● Aim of the task:
Your task is to copy each line in the listing that includes the word "gradient".
==== Study material
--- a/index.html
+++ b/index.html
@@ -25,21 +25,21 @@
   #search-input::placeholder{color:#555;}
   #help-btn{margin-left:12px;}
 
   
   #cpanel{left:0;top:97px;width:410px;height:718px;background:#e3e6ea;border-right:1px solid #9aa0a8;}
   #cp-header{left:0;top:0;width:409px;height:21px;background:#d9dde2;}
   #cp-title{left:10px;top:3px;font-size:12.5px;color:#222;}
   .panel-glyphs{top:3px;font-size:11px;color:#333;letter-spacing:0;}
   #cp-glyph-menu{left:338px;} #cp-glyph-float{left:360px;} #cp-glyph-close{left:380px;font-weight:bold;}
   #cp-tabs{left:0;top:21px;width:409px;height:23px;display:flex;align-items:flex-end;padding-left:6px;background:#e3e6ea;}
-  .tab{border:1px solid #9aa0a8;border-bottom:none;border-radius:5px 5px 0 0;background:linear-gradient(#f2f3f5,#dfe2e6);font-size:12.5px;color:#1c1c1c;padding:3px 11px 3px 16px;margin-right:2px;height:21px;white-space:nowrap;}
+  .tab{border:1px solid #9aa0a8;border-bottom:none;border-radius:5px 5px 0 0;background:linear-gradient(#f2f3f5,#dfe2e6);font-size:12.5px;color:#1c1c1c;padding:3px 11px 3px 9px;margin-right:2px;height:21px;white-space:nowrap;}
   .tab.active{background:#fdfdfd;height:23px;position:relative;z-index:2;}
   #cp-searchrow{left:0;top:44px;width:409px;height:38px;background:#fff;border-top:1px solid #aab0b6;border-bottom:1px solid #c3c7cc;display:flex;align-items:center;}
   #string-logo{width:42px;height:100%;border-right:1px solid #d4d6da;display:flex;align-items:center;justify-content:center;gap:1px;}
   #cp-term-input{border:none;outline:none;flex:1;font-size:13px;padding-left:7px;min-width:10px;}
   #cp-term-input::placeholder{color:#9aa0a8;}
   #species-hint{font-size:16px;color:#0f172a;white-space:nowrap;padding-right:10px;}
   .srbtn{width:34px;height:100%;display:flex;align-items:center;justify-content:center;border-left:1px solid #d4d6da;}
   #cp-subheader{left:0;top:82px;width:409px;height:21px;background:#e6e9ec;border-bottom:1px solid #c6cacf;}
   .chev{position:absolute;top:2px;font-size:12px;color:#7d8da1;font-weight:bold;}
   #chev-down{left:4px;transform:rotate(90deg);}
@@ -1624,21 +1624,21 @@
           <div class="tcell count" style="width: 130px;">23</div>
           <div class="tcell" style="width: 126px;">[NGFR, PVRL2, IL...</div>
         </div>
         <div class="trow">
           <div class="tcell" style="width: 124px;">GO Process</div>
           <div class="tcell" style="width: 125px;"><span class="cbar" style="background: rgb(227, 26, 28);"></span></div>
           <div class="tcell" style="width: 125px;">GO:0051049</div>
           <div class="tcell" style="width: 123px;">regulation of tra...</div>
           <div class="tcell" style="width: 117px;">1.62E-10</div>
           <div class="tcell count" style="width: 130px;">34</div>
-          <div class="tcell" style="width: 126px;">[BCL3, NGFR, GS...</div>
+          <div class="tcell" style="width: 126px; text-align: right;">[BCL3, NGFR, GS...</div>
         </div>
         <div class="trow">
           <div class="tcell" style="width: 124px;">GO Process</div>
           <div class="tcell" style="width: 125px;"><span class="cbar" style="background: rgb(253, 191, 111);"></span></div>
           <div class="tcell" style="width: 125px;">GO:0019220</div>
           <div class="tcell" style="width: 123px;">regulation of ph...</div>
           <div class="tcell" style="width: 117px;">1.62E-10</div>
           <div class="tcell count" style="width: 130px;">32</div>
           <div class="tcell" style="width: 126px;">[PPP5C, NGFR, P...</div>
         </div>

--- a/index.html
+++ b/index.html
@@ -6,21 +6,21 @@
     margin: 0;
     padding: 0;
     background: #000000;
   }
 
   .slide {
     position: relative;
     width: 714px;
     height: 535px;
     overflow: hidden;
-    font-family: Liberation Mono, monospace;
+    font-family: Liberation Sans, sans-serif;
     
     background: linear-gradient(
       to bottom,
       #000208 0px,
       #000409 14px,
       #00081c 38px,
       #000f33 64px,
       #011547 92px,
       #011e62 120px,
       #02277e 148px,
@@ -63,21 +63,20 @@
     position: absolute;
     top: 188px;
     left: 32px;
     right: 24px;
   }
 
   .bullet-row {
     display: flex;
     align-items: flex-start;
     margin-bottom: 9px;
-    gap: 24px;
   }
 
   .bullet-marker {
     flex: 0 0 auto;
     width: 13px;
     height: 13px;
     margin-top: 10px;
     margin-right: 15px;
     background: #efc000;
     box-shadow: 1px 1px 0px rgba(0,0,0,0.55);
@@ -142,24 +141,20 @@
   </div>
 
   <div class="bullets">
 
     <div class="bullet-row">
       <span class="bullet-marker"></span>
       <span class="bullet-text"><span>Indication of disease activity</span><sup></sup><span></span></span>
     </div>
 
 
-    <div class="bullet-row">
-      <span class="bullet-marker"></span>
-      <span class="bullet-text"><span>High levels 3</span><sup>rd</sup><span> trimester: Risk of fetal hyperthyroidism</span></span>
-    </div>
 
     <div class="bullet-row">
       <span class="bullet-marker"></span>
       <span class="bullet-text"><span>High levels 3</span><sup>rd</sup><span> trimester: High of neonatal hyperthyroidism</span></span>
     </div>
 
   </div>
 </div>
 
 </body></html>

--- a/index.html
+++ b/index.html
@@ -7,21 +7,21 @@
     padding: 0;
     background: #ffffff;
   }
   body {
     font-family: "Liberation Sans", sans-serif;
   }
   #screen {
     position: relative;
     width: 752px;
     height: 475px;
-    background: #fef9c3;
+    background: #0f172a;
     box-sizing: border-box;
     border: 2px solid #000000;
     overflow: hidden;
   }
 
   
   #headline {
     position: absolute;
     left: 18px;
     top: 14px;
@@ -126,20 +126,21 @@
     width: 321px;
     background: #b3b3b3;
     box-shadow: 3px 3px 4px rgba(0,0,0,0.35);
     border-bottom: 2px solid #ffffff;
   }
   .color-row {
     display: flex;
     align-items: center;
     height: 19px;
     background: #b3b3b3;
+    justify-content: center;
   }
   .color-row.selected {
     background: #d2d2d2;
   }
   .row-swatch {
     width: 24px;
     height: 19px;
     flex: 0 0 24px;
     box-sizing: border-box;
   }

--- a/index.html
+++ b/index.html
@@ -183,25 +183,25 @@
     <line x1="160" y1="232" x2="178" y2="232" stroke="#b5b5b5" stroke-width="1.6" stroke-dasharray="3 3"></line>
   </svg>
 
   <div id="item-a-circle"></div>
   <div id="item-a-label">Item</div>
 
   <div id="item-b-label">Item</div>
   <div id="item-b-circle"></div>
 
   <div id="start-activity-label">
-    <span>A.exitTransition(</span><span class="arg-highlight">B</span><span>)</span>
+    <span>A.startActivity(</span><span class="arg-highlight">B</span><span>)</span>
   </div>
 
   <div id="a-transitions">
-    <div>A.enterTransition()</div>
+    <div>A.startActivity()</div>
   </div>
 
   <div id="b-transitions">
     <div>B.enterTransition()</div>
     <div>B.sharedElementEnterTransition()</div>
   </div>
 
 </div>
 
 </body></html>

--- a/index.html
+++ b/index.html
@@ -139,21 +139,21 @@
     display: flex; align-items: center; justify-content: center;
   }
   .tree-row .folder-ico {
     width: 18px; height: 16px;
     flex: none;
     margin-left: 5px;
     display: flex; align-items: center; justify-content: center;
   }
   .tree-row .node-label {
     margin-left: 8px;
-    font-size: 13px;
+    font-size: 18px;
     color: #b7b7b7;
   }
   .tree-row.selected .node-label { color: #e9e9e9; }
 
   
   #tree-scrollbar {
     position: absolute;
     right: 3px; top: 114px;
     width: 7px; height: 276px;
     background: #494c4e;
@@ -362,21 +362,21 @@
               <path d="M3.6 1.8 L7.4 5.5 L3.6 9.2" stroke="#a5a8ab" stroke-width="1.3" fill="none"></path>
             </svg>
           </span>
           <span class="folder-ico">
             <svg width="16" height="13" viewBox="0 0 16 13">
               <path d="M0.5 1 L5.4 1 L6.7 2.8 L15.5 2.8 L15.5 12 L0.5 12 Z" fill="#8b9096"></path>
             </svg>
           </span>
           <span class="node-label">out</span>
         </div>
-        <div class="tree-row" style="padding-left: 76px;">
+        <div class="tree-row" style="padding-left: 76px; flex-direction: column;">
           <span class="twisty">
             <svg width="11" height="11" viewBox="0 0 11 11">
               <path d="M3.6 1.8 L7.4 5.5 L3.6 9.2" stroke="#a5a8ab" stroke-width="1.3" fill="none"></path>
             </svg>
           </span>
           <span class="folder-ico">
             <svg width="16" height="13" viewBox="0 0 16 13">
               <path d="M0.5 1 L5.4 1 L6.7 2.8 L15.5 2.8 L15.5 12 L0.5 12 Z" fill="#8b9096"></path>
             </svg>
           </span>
========
● Written answer:
-  .tab{border:1px solid #9aa0a8;border-bottom:none;border-radius:5px 5px 0 0;background:linear-gradient(#f2f3f5,#dfe2e6);font-size:12.5px;color:#1c1c1c;padding:3px 11px 3px 16px;margin-right:2px;height:21px;white-space:nowrap;}
+  .tab{border:1px solid #9aa0a8;border-bottom:none;border-radius:5px 5px 0 0;background:linear-gradient(#f2f3f5,#dfe2e6);font-size:12.5px;color:#1c1c1c;padding:3px 11px 3px 9px;margin-right:2px;height:21px;white-space:nowrap;}
     background: linear-gradient(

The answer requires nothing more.